Content starts

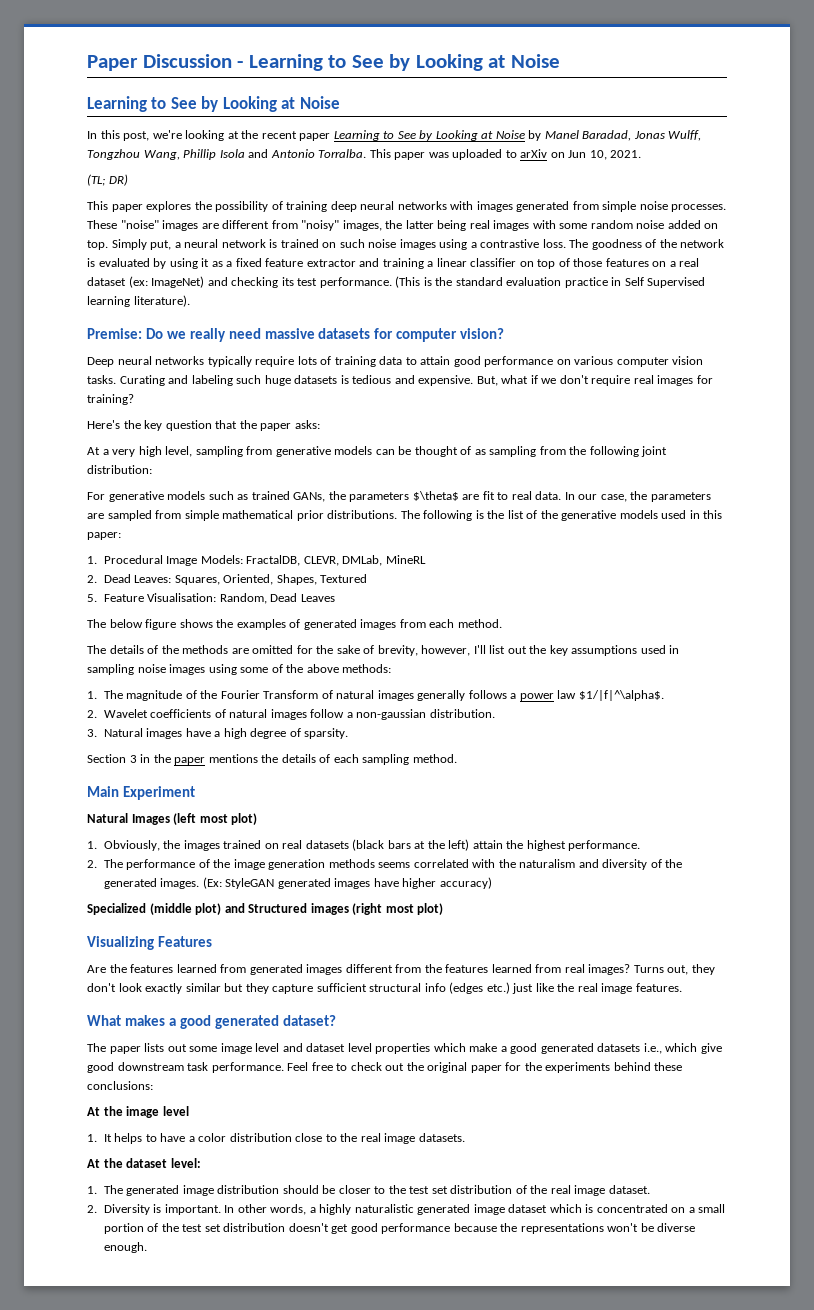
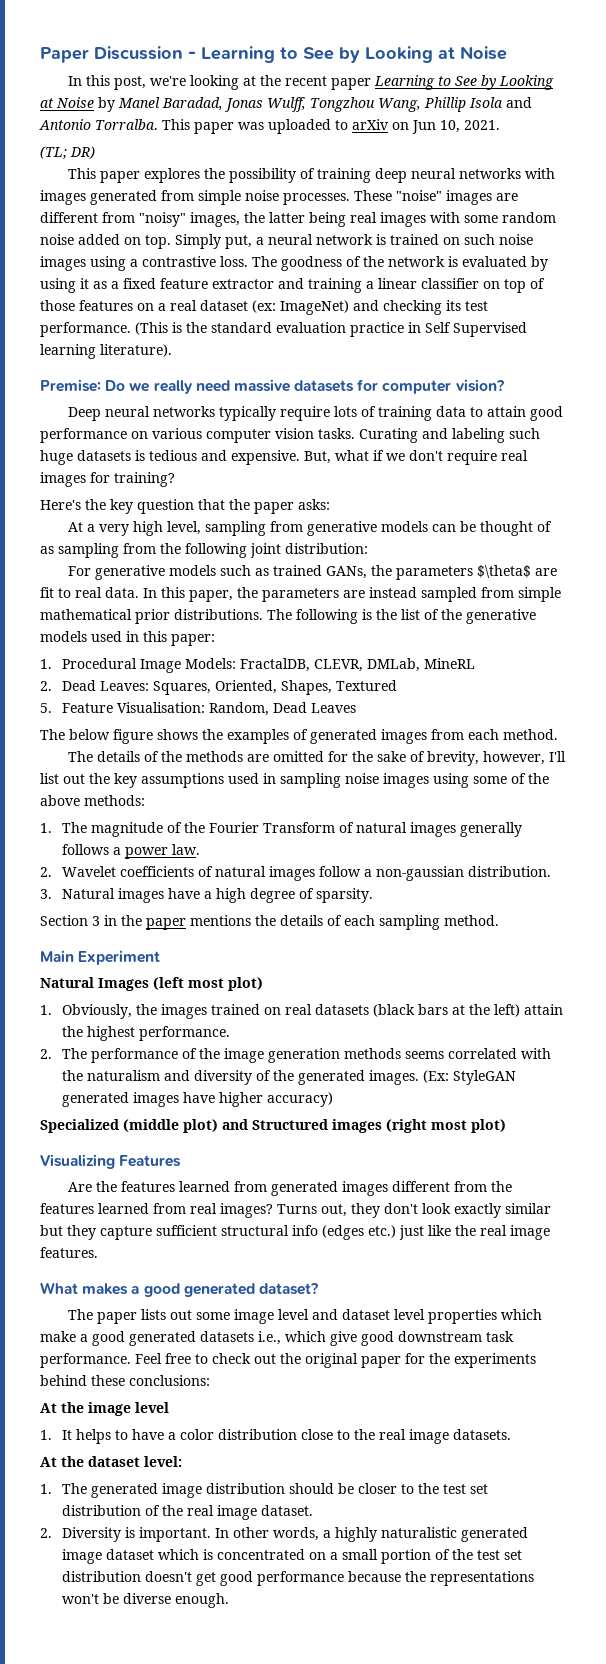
[87,96,340,112] // Learning to See by Looking at Noise -> (507, 53) none
[578,494,627,502] our case, -> [161,587,233,602] this paper,
(104, 516) none -> [369,587,417,598] instead
[557,690,664,701] law $1/|f|^\alpha$. -> [172,844,201,855] law.

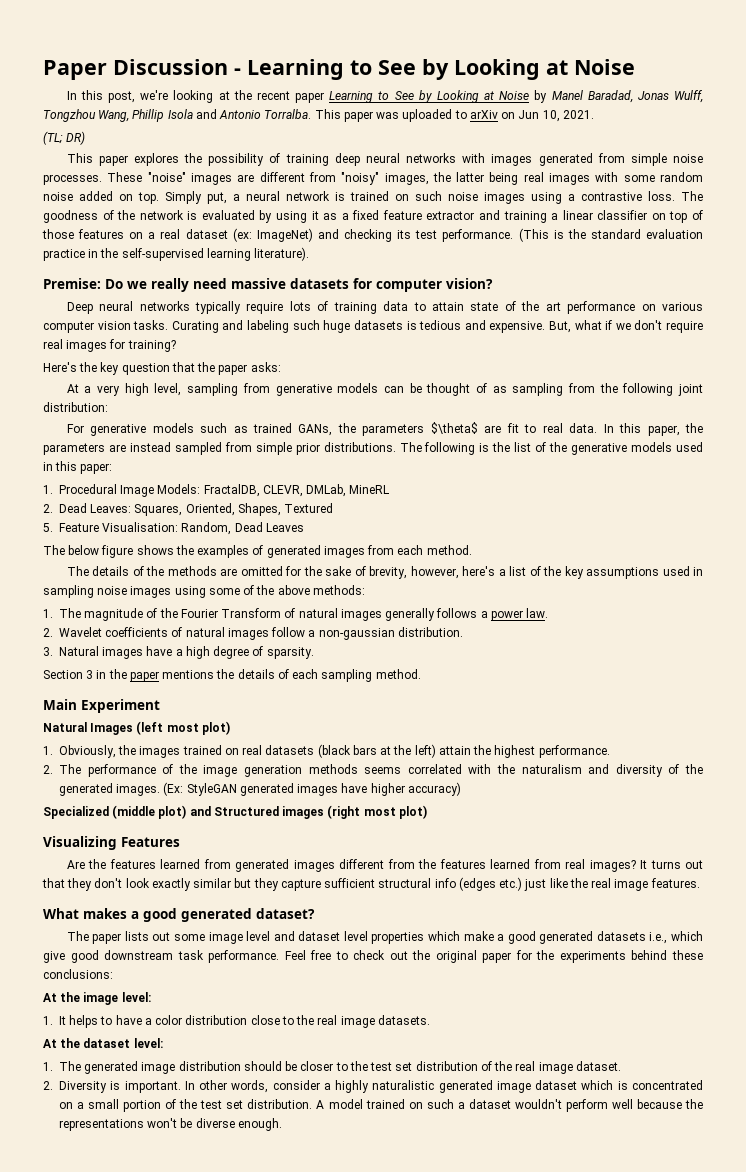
[425,322,527,337] Self Supervised -> [100,248,204,261] the self-supervised
[529,406,563,421] good -> [470,301,561,311] state of the art
[40,609,132,620] mathematical -> (292, 448) none
[548,751,566,762] [40,773,85,784] I'll list out -> [462,566,541,576] here's a list of
[277,1204,347,1217] Turns out, -> [640,860,703,869] [42,878,65,888] It turns out that
[135,1402,169,1413] level -> [121,992,151,1002] level:
(320, 1534) none -> [272,1080,320,1090] consider
[62,1571,345,1586] distribution doesn't get good performance -> [247,1099,633,1112] distribution. A model trained on such a dataset wouldn't perform well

Content ends

TASK — Leaving the pictures aside, write out the entries above exactly.

WRITTEN ANSWER —
[87,96,340,112] // Learning to See by Looking at Noise -> (507, 53) none
[578,494,627,502] our case, -> [161,587,233,602] this paper,
(104, 516) none -> [369,587,417,598] instead
[557,690,664,701] law $1/|f|^\alpha$. -> [172,844,201,855] law.

[425,322,527,337] Self Supervised -> [100,248,204,261] the self-supervised
[529,406,563,421] good -> [470,301,561,311] state of the art
[40,609,132,620] mathematical -> (292, 448) none
[548,751,566,762] [40,773,85,784] I'll list out -> [462,566,541,576] here's a list of
[277,1204,347,1217] Turns out, -> [640,860,703,869] [42,878,65,888] It turns out that
[135,1402,169,1413] level -> [121,992,151,1002] level:
(320, 1534) none -> [272,1080,320,1090] consider
[62,1571,345,1586] distribution doesn't get good performance -> [247,1099,633,1112] distribution. A model trained on such a dataset wouldn't perform well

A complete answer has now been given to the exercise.